We can categorize the conventional fan websites as follows:

Personal site with photos, fan art, fan fiction, random thoughts, a bit of everything
Database- or gallery-type site, neatly arranged and ambitious but usually limited to a few random subjects
Themed site about a specific show, race, actress, ship class, etc.
Any combination of the above

Besides these typical personal sites there used to be review sites, news sites and RPGs (mostly PbeM, Play by e-Mail, at that time).

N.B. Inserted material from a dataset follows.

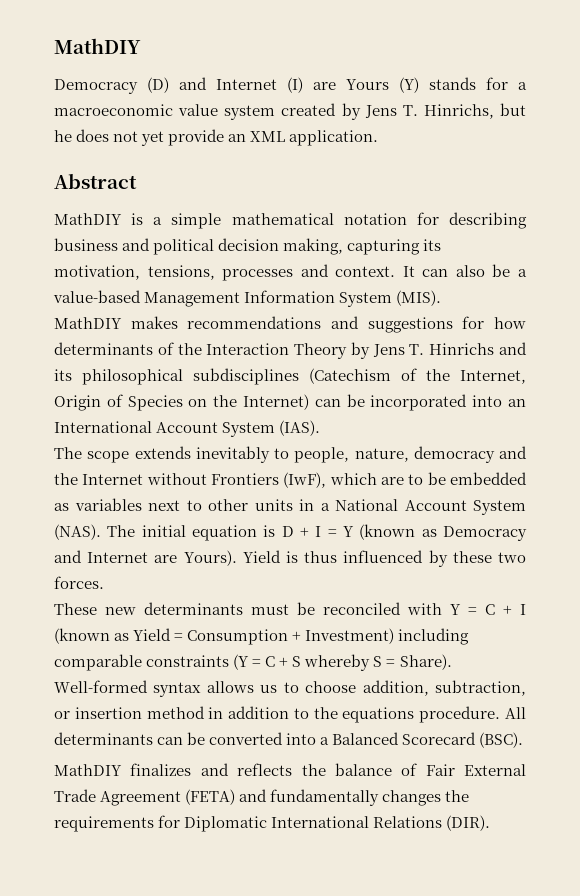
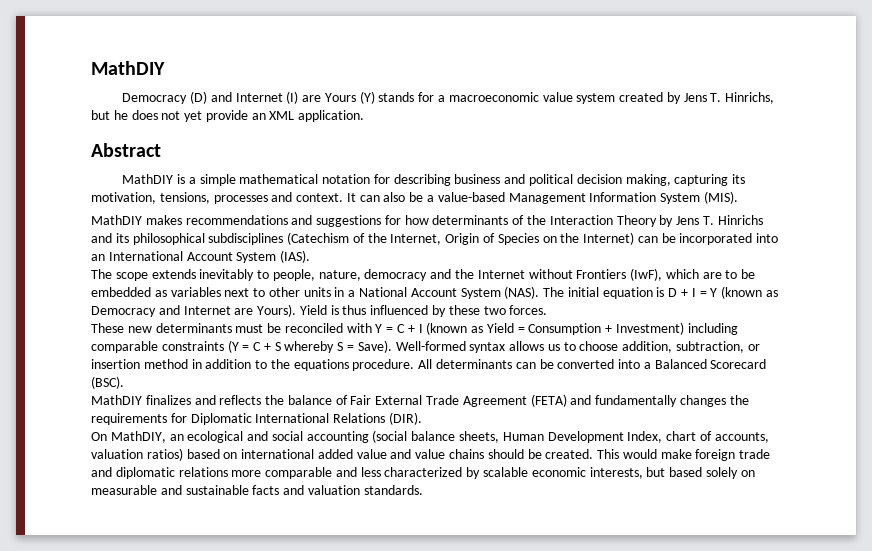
[399,654,452,670] Share). -> [357,340,392,353] Save).
(491, 823) none -> [91,430,769,443] [91,448,771,461] [91,467,755,479] [91,485,423,495] // On MathDIY, an ecological and social accounting (social balance sheets, Human Development Index, chart of accounts, valuation ratios) based on international added value and value chains should be created. This would make foreign trade and diplomatic relations more comparable and less characterized by scalable economic interests, but based solely on measurable and sustainable facts and valuation standards.

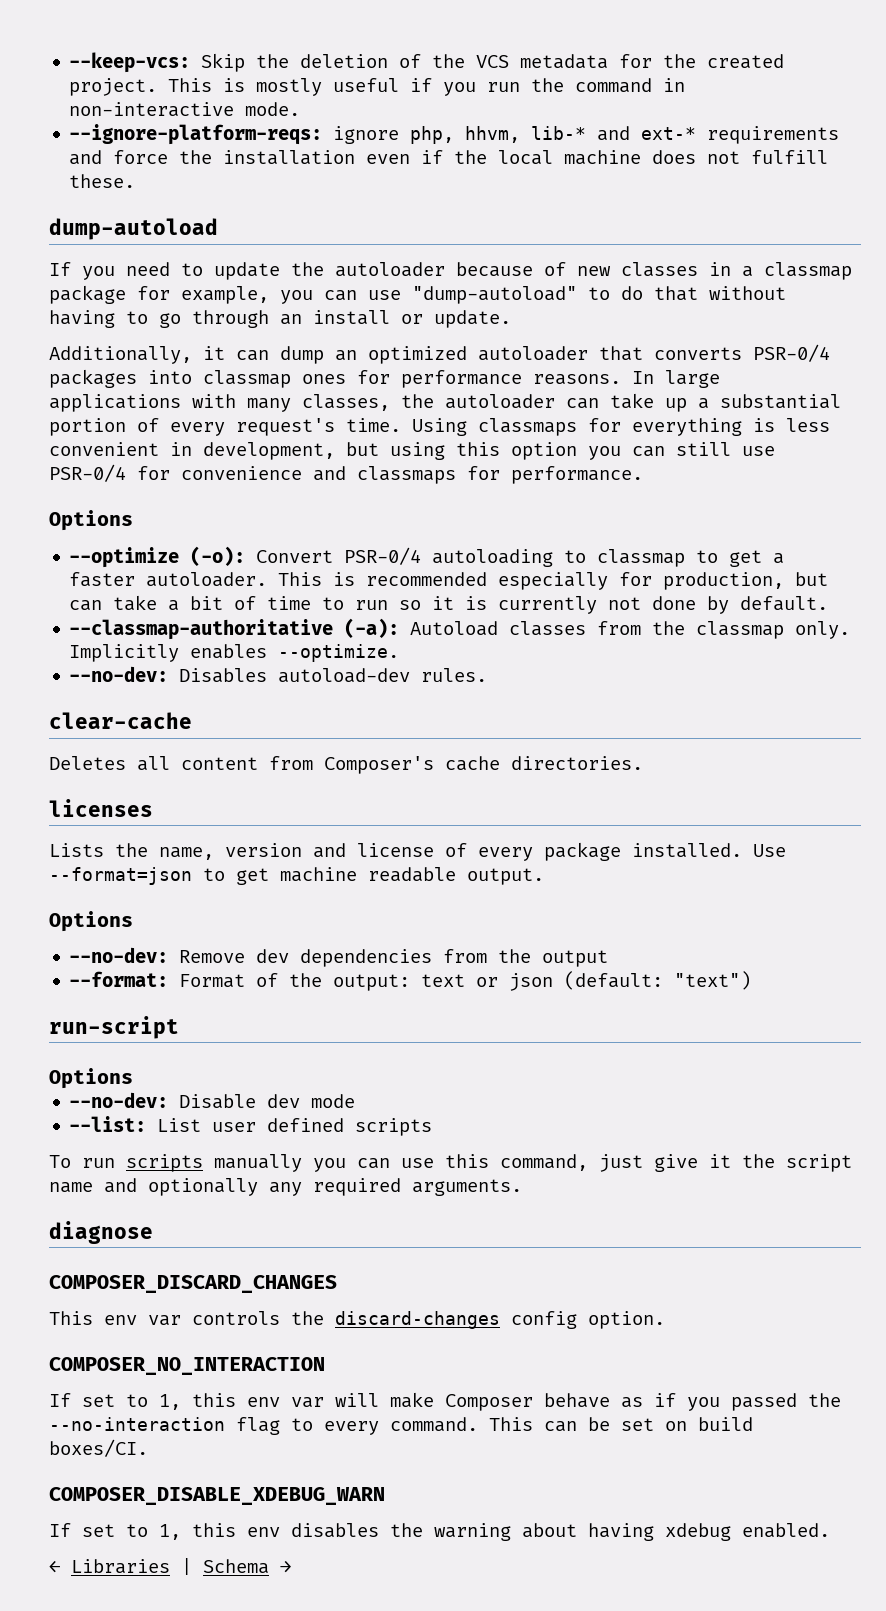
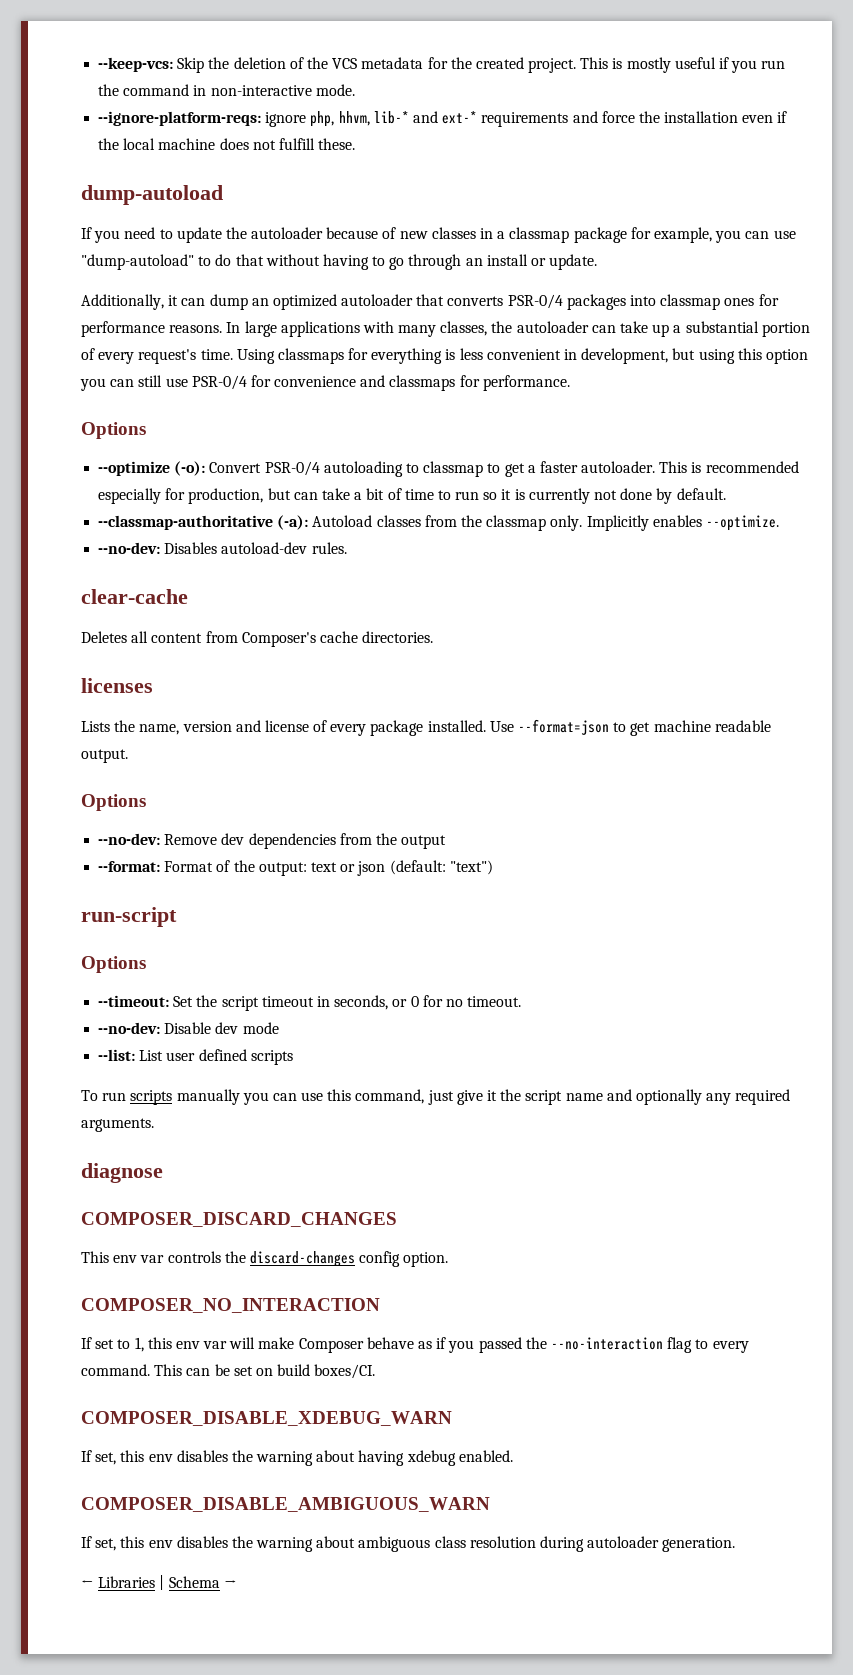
(133, 1078) none -> [98,995,522,1011] // --timeout: Set the script timeout in seconds, or 0 for no timeout.
[82,1524,181,1540] set to 1, -> [95,1452,117,1465] set,
(830, 1530) none -> [81,1497,490,1512] [81,1536,736,1552] // COMPOSER_DISABLE_AMBIGUOUS_WARN // If set, this env disables the warning about ambiguous class resolution during autoloader generation.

In more recent years the focus of activity shifted more and more to interactive communities and to collaborative projects. Initially, while the web community was overall rapidly growing anyway around 1998, the newly created message boards drew away all the traffic from the newsgroups, rather than from websites. But a couple of years later groups of any kind became more attractive places than personal sites. Star Trek is on the same way as the entire Internet. The way towards Web 2.0.



Demographic and Technical Obstacles for Webmasters

The decreasing public interest in the topic of Star Trek is clearly an important factor that the online fandom currently has to cope with. But while the existing fan communities are apparently doing fine despite the overall shrinkage, there are technical and demographic developments that are responsible particularly for the demise of the conventional personal websites. Reasons that may apply to fan sites of other TV and entertainment franchises alike.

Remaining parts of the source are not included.